Efficient increase of the novel recombinant human plasminogen activator expression level and stability through the use of homozygote transgenic rabbits.

Expression efficacy of recombinant protein in current expression systems is generally low. Therefore, the expression levels of recombinant proteins in the breast milk of transgenic animals are typically low. In view of this, the present study aimed to construct homozygous transgenic rabbits with a high expression level of recombinant human plasminogen activator (rhPA) during the entire lactation period.

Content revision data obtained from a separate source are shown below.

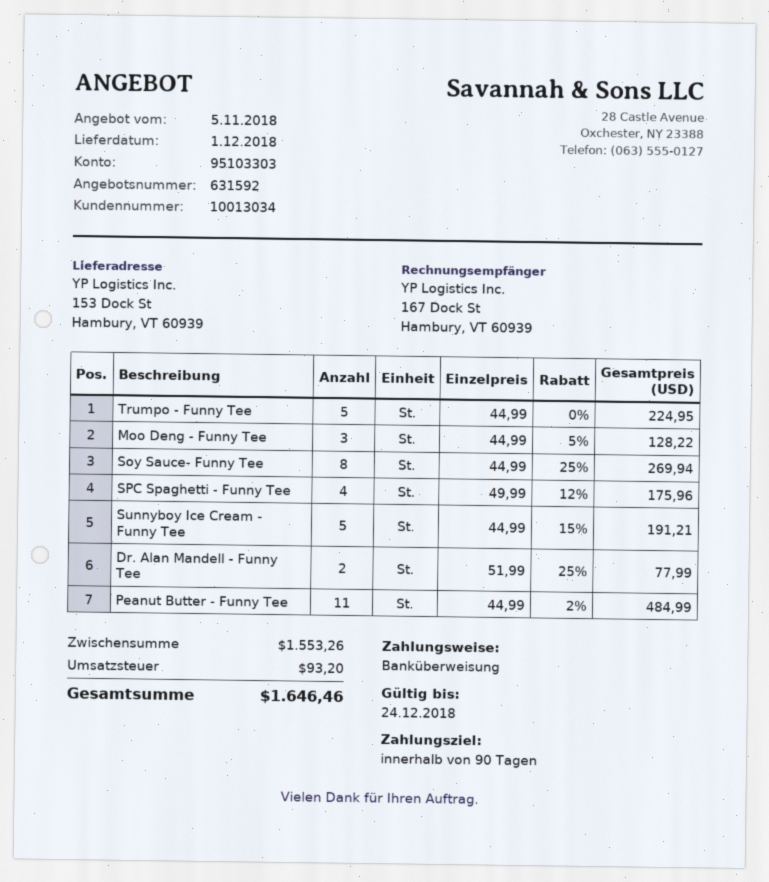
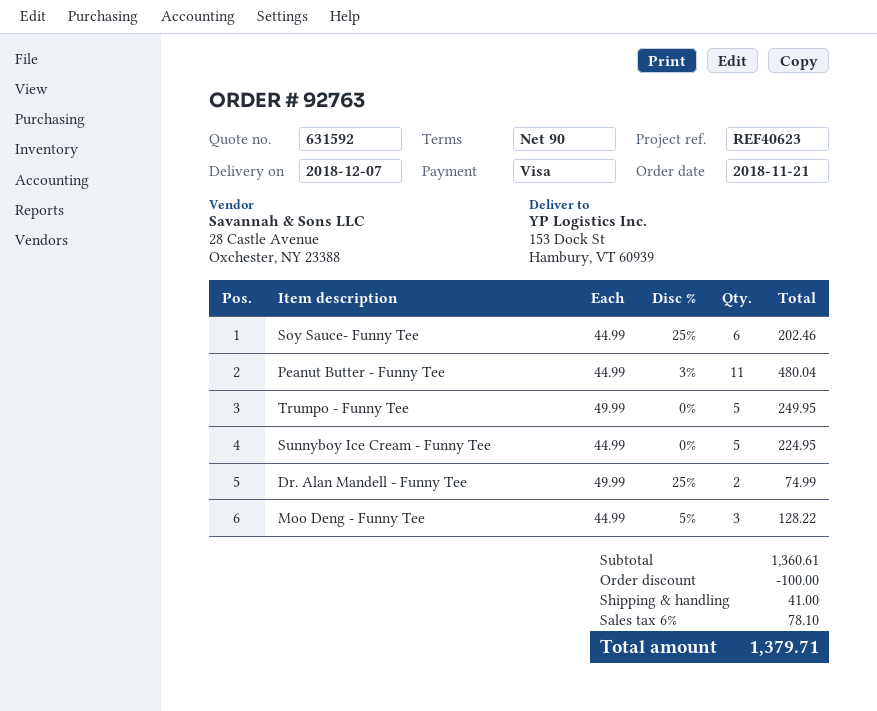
delivery date: 2018-12-01 -> 2018-12-07
payment method: bank transfer -> Visa
Trumpo - Funny Tee: 5 x 44.99 = 224.95 -> 5 x 49.99 = 249.95
Soy Sauce- Funny Tee: 8 x 44.99 - 25% = 269.94 -> 6 x 44.99 - 25% = 202.46
SPC Spaghetti - Funny Tee: 4 x 49.99 - 12% = 175.96 -> none
Sunnyboy Ice Cream - Funny Tee: 5 x 44.99 - 15% = 191.21 -> 5 x 44.99 = 224.95
Dr. Alan Mandell - Funny Tee: 2 x 51.99 - 25% = 77.99 -> 2 x 49.99 - 25% = 74.99
Peanut Butter - Funny Tee: 11 x 44.99 - 2% = 484.99 -> 11 x 44.99 - 3% = 480.04
subtotal: 1553.26 -> 1360.61
discount: none -> 100.00
shipping: none -> 41.00
tax: 93.20 -> 78.10
total: 1646.46 -> 1379.71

Homozygous transgenic rabbits were obtained using an effective rhPA mammary‑specific expression vector PCL25/rhPA. The expression level and thrombolytic ability of rhPA in the milk of both homozygous and hemizygous rabbits were detected by enzyme‑linked immunosorbent and fibrin agarose plate assays. It was observed that the expression of rhPA was constant during the entire lactation period in homozygous rabbits, while the expression of rhPA declined slowly in hemizygote rhPA transgenic rabbits during the lactation period. In addition, the expression of rhPA in homozygous transgenic rabbit was ~950 µg/ml, which was markedly higher in comparison with that in hemizygote rabbits. Furthermore, increased gene copy number was observed to increase the expression level of rhPA at the same integration vector.